## The records
===============

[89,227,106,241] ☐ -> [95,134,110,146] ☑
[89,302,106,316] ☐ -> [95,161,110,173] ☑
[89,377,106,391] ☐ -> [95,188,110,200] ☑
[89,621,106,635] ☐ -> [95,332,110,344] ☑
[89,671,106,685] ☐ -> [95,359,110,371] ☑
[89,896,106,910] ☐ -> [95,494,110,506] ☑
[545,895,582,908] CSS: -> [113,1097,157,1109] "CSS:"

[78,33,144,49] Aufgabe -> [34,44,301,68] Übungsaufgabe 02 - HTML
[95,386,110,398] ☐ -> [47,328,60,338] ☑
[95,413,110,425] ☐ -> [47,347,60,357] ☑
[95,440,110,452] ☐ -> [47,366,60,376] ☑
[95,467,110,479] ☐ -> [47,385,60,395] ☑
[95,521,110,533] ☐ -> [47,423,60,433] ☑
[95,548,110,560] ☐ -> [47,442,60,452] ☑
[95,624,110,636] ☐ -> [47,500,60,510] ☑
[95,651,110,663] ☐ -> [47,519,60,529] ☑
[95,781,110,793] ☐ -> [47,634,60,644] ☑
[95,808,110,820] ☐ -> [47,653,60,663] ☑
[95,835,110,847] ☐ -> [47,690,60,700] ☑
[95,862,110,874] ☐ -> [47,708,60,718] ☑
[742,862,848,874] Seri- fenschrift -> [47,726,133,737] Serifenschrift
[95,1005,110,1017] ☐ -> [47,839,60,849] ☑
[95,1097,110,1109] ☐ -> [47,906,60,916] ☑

===============

Could you retype exactly the lines above from the one containing "[95,440,110,452] ☐ -> [47,366,60,376] ☑" through the last line of the records, both included, and nothing else?

## Written solution
[95,440,110,452] ☐ -> [47,366,60,376] ☑
[95,467,110,479] ☐ -> [47,385,60,395] ☑
[95,521,110,533] ☐ -> [47,423,60,433] ☑
[95,548,110,560] ☐ -> [47,442,60,452] ☑
[95,624,110,636] ☐ -> [47,500,60,510] ☑
[95,651,110,663] ☐ -> [47,519,60,529] ☑
[95,781,110,793] ☐ -> [47,634,60,644] ☑
[95,808,110,820] ☐ -> [47,653,60,663] ☑
[95,835,110,847] ☐ -> [47,690,60,700] ☑
[95,862,110,874] ☐ -> [47,708,60,718] ☑
[742,862,848,874] Seri- fenschrift -> [47,726,133,737] Serifenschrift
[95,1005,110,1017] ☐ -> [47,839,60,849] ☑
[95,1097,110,1109] ☐ -> [47,906,60,916] ☑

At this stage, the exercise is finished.